In the presence of a highly skewed distribution, the variogram of original units will show less structure than the variogram of normal scores. Consider a second order stationary regionalized variable that follows a lognormal distribution with a coefficient of variation of 2. An analytical relationship between the variograms is known and can be used to test any software implementation. The figure below shows the results. Note the significant difference between the variograms.
The analytical relationship for the standardized original units variogram for a lognormal distribution is given by:
\[ \gamma_Z = 1 - \frac{(1+CV^2)^{1-\gamma_Y} -1}{CV^2} \]
where CV is the coefficient of variation.
Examples
The first example is from gold grades in the plane of an epithermal vein. The experimental variogram of original units (red points and dashed line) are virtually identical to the transformed normal scores variogram (blue points and solid line). This is common when there is no unequal influence due to outliers and no clustering and proportional effect.
The second example is from copper grades in a skarn deposit. The experimental variogram of original units is quite noisy (red points and line). The transformed normal scores variogram (blue points and solid line) is more stable and would be easier to model. Outliers in the original data are causing the noise in the original units variogram.
The third example is from gold grades in a porphyry deposit. The experimental variogram of original units (red points and line) is reasonably stable, but shows relatively little structure because of the proportional effect and clustering. The transformed normal scores variogram (blue points and solid line) shows very clear structure. The large discrepancy in this case is due to strong clustering and the proportional effect.
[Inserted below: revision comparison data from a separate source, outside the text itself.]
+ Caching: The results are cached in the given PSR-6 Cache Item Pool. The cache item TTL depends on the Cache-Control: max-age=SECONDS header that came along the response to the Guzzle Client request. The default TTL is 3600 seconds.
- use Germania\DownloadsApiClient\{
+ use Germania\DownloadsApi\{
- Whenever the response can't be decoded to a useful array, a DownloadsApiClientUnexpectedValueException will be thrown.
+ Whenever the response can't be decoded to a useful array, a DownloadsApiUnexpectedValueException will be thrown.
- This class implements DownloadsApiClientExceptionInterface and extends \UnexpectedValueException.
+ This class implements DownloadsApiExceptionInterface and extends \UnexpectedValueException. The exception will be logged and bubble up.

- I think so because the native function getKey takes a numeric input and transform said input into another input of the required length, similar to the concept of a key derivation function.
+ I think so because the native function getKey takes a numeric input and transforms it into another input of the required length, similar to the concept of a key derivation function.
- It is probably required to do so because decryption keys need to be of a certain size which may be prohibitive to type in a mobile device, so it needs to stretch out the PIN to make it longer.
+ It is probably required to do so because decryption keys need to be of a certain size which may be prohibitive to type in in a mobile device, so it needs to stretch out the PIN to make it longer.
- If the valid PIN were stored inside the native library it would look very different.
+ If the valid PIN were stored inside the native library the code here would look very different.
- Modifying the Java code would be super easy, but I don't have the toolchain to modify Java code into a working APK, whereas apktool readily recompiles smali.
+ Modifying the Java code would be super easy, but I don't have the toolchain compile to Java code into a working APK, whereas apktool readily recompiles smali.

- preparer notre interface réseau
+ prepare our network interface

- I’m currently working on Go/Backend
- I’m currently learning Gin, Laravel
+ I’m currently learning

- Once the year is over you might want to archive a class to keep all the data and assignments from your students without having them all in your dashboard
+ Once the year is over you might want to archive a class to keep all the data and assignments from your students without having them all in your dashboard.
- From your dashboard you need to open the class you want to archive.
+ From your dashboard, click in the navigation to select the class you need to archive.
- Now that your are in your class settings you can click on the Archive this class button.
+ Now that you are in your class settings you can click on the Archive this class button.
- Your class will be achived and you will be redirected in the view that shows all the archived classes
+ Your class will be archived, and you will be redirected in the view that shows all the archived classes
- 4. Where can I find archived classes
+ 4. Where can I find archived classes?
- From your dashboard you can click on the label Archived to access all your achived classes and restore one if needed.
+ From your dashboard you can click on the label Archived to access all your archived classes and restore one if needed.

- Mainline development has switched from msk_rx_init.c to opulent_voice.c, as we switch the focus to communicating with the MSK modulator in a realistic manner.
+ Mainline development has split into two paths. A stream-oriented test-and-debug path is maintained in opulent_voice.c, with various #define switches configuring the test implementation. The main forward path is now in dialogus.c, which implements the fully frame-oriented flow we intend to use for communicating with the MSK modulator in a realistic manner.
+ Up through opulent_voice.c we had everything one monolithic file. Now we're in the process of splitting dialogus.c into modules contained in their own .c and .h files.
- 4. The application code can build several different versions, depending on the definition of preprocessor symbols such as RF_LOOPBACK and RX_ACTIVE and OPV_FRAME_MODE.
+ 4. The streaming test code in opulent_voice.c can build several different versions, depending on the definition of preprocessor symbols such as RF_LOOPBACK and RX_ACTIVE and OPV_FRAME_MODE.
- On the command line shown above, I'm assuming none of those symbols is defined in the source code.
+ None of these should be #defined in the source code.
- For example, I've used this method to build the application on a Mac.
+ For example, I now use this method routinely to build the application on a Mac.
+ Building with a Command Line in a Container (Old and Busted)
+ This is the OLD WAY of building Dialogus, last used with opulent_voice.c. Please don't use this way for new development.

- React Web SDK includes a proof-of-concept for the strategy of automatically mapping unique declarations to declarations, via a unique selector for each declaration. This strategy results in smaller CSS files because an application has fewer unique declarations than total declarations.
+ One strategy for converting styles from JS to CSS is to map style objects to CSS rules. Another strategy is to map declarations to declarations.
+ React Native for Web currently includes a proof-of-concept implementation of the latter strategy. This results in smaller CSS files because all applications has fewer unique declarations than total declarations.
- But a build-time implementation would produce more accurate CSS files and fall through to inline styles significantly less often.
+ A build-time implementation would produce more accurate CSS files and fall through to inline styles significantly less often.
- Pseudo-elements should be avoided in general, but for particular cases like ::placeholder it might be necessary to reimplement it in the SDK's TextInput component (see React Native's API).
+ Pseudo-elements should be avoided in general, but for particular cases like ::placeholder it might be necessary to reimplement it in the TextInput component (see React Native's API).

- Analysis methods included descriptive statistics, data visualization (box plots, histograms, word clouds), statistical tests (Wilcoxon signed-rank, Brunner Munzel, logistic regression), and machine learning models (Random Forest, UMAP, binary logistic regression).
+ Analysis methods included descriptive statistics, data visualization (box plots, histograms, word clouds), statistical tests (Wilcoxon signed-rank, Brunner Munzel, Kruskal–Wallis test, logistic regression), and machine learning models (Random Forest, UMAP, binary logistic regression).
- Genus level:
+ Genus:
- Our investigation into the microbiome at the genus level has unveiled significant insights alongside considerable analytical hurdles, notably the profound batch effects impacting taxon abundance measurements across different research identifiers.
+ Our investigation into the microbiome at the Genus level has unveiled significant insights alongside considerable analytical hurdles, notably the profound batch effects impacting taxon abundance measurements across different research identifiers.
The last two examples show significant differences. They were chosen for this reason. In many cases, like the first example, the results will be very close. The authors have not encountered a case where the normal score variogram transformed to original units is worse. The theory is simple and robust.
Discussion
The procedure advocated here is to (1) inspect the data looking for extreme values, clustering and the proportional effect - as an explanation for why the straightforward calculation of the original units variogram may be unreliable, (2) calculate the variogram of original units as a check, (3) normal score transform the declustered and despiked data, (4) compute the standardized variogram on the normal scores, (5) transform the normal scores variogram to original units, and (6) compare the results and proceed with the normal scores variogram for Gaussian techniques and the deemed representative original units variogram for kriging and expected variance calculations. Many of these steps could be automated in software.
There may be doubt in cases like the third example shown above. The variograms are very different and the fact that the back transformed original units variogram shows more structure does not necessarily make it correct. If outliers and clustering are the obvious explanation, then proceeding with the transformed variogram is reasonable. If doubt persists, then further checking such as jackknife validation, decimate the clustered data, and comparison with production sampling should be undertaken.
Summary
A variogram representing the original units of a regionalized variable is needed for kriging and calculating the expected variance within different block sizes. It would be an error to use a robust alternative to the variogram or the untransformed variogram of normal scores. The more robust normal scores variogram can be calculated and then transformed to represent original units. The normal scores variogram could also be used directly for prediction of local uncertainty and simulation. The normal scores and original units variograms could be quite different from each other, yet consistent.